Можно было думать что скоро, очень скоро это слабое существо освободится из-под власти того толстого олуха, который сопровождал ее. В этой болезненной, сразу бросающейся в глаза физиономии, было что-то такое, нежное, хватающее за душу, чего казалось невозможно не заметить. Страннее всего было видеть это неземное существо рядом с грубым мужем: в ней все, даже складки её одежды напоминали что-то чистое, высокое, недосягаемое... Окхорст загляделся на нее... Но здесь случился маленький казус: тележка неловко повернулась в сторону и осталась на боку. Окхорст поспешил на помощь. В то время как муж старался поставить тележку как следует, больная держалась рукою за Окхорста и, странно, от этого холодного прикосновения, он задрожал, точно ему положили на руку кусок льда. Экипаж был поворочен и бледная женщина снова легла на его подушки. Муж подошел поблагодарить Окхорста за услугу и между ними завязался разговор, из которого тот узнал, что г-жа Деккер была почти безнадежна к выздоровлению и что она постоянно лежала-бы в постели, еслибы г. Деккеру, как столярному мастеру, не пришла счастливая мысль устроить для больной жены вот это самое катающееся кресло, в котором он каждое хорошее утро, прежде чем начать работать, вывозит ее подышать свежим воздухом. Г. Деккер сообщил, что они советывались со многими докторами и хорошими, но это ничего не помогло; все они в один голос посылают на воды, а как тут ехать? на что поедешь? Правда, г. Деккер раз скопил восемьдесят долларов на этот случай, но в С. Франциско их украл из кармана пик-покэт {Pick-Pocket - карманные воришки.}. Что делать, такой уж неловкий, да и несчастный г. Деккер!... Это последнее сообщение было прибавлено женою. Теперь уж нескоро опять удастся скопить такую сумму; так поездка на воды и не может состояться... Ах, какие отвратительные эти пик-покэты!...

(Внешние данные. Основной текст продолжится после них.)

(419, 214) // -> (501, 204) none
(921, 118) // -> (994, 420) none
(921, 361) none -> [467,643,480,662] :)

Толстое лицо мужа сделалось красно, как кумач, но Окхорст оставался повидимому совершению безстрастным; он вполне разделял мнение г-жи Деккер о пик-покэтах и продолжал флегматично шагать подле тележки до тех пор, пока она не поравнялась с тем садом, который еще раньше привлек внимание Окхорста. Здесь, он просил своих новых знакомых подождать минутку, а сам направился на, белый домик; он вызвал самого хозяина и уговорил отдать ему все цветы его сада, за что предложил небывалую цену. Через несколько минут он вернулся к Деккерам и высыпал на колени больной полную корзину ароматических роз. Молодая женщина радостно улыбнулась и жадно вдыхала в себя запах цветов. Тем временем Окхорст, пользуясь минутой, отвел в сторону мужа и, тихо вложив в его широкую ладонь четыре золотых по двадцать долларов каждый, шепнул ему:

-- Скажите своей жене, что пик-покэт вам возвратил украденные деньги или скажите, что вы их нашли... Одним словом, говорите все что хотите только не упоминайте о том, что я их вам дал. Слышите? Обещайте мне это.

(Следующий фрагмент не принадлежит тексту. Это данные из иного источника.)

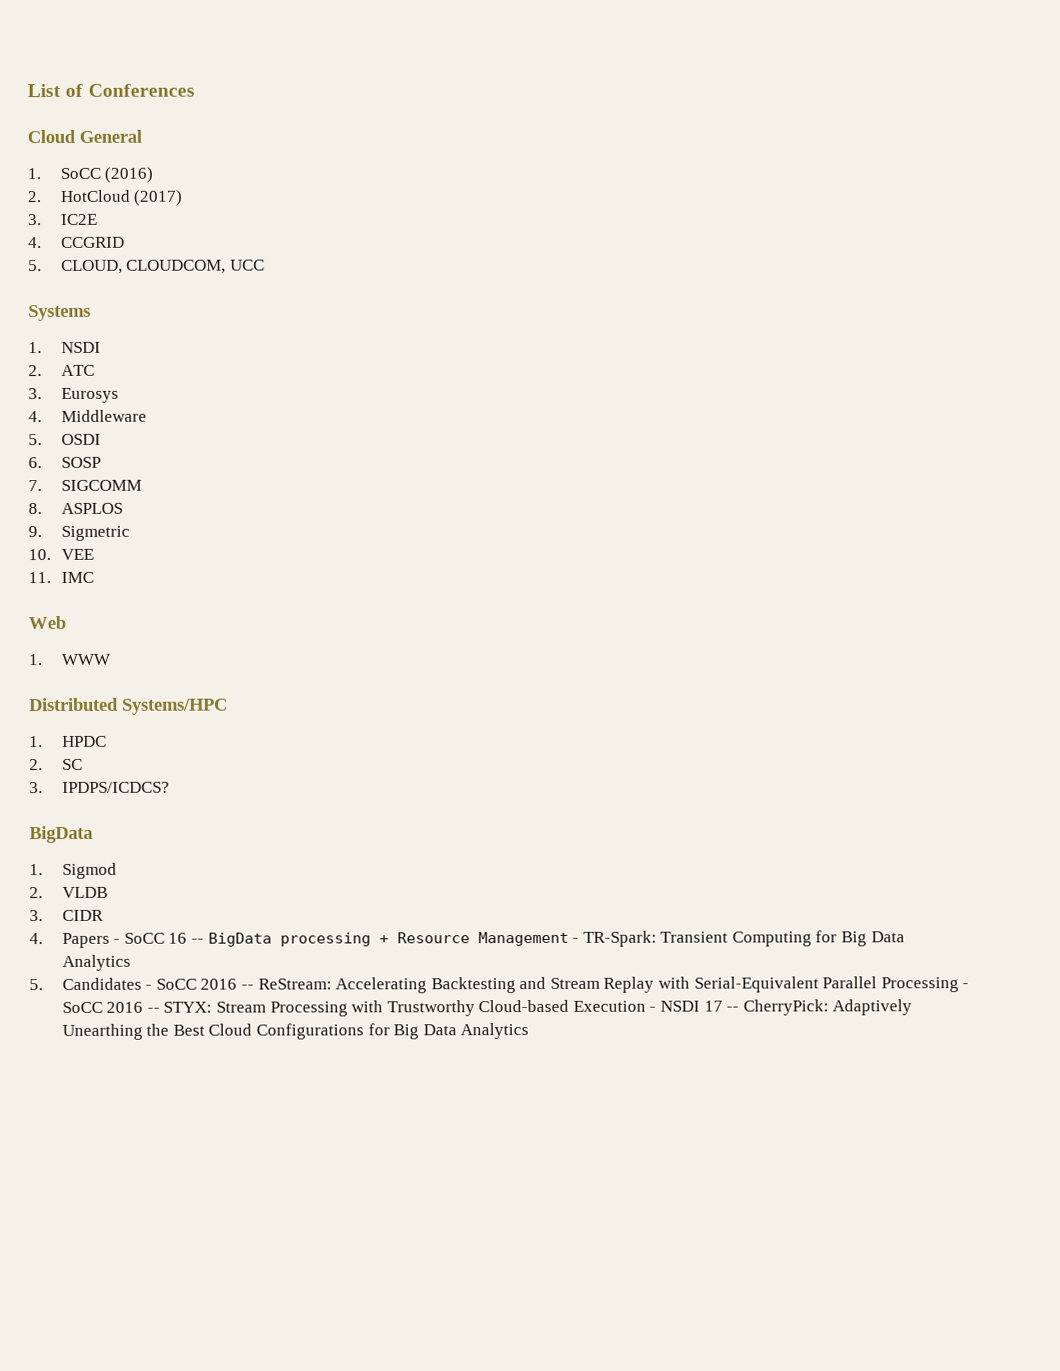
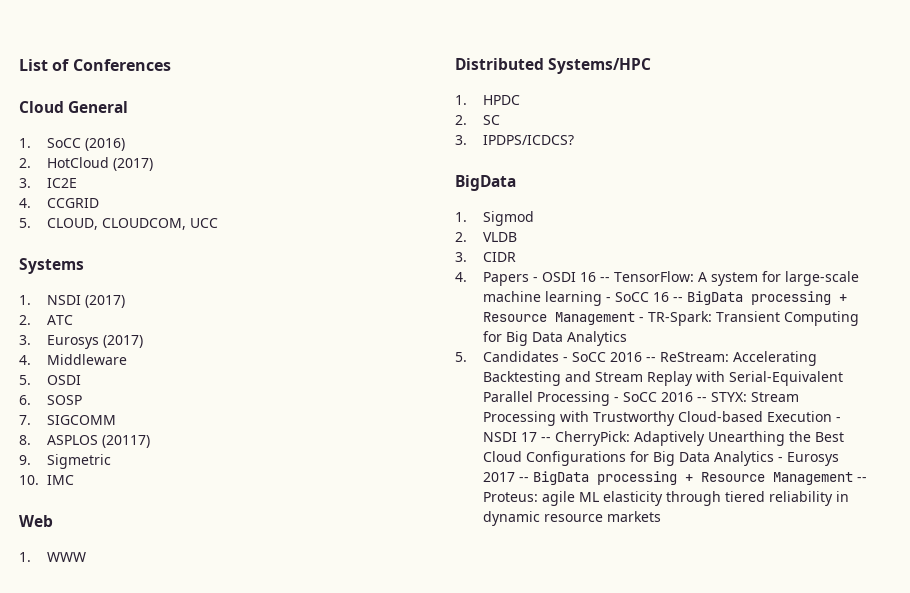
(101, 347) none -> [84,295,125,308] (2017)
(119, 395) none -> [102,335,143,348] (2017)
(123, 508) none -> [101,435,150,448] (20117)
[60,548,94,560] [28,572,51,584] VEE // 11. -> (39, 480) none
(121, 941) none -> [541,271,859,286] [482,291,611,306] OSDI 16 -- TensorFlow: A system for large-scale machine learning -
(530, 1031) none -> [777,452,839,466] [482,471,867,485] [482,491,849,506] [482,511,661,526] - Eurosys 2017 -- BigData processing + Resource Management -- Proteus: agile ML elasticity through tiered reliability in dynamic resource markets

Деккер дал слово не говорить жене и оба подошли опять к тележке. Взглянув на молодую женщину, Окхорсту показалось, что на щеках её появилась чуть заметная краска, а в темных глазах светились слезы... Но он не дал ей даже времени поблагодарить его и, раскланявшись, быстро исчез за углом.

Грустно признаться, что Деккер не сдержал своего обещания даже на один день. В простоте сердечной он считал неблагодарностью, грехом скрыть имя благодетеля и рассказал все как было. Правда, он хотел выставить Окхорста в самом романическом свете и превозносил даже до великого достоинства и возводил в громадные заслуги его уменье метать банк.

-- Ну теперь, моя дорогая Эльза, скажи что ты меня прощаешь, - закончил свою восторженную речь Деккер, падая на колени перед женою. - Что делать, ведь я расчитывал на лучшее. Ты знаешь, как мне дорого твое выздоровление; я и думал, когда ставил на эти проклятые карты скопленные деньги, что может быть возьму банк, сразу получу много-много денег, поедем на воды, сделаю тебе хорошия новые платья, чтобы ты была одета не хуже других, окружу тебя покоем, довольством...

Больная обняла мужа.

-- Я тебя прощаю, мой бедный Жозеф, - проговорила она с улыбкою; - по настоящему, тебя следовало бы хорошенько наказать за то, что обманул меня, сочинив ему эту гнусную историю, ну, да ужь не будем об этом больше говорить. Если ты мне обещаешь, что никогда не повторишь того, что сделал, то я тебя прощаю.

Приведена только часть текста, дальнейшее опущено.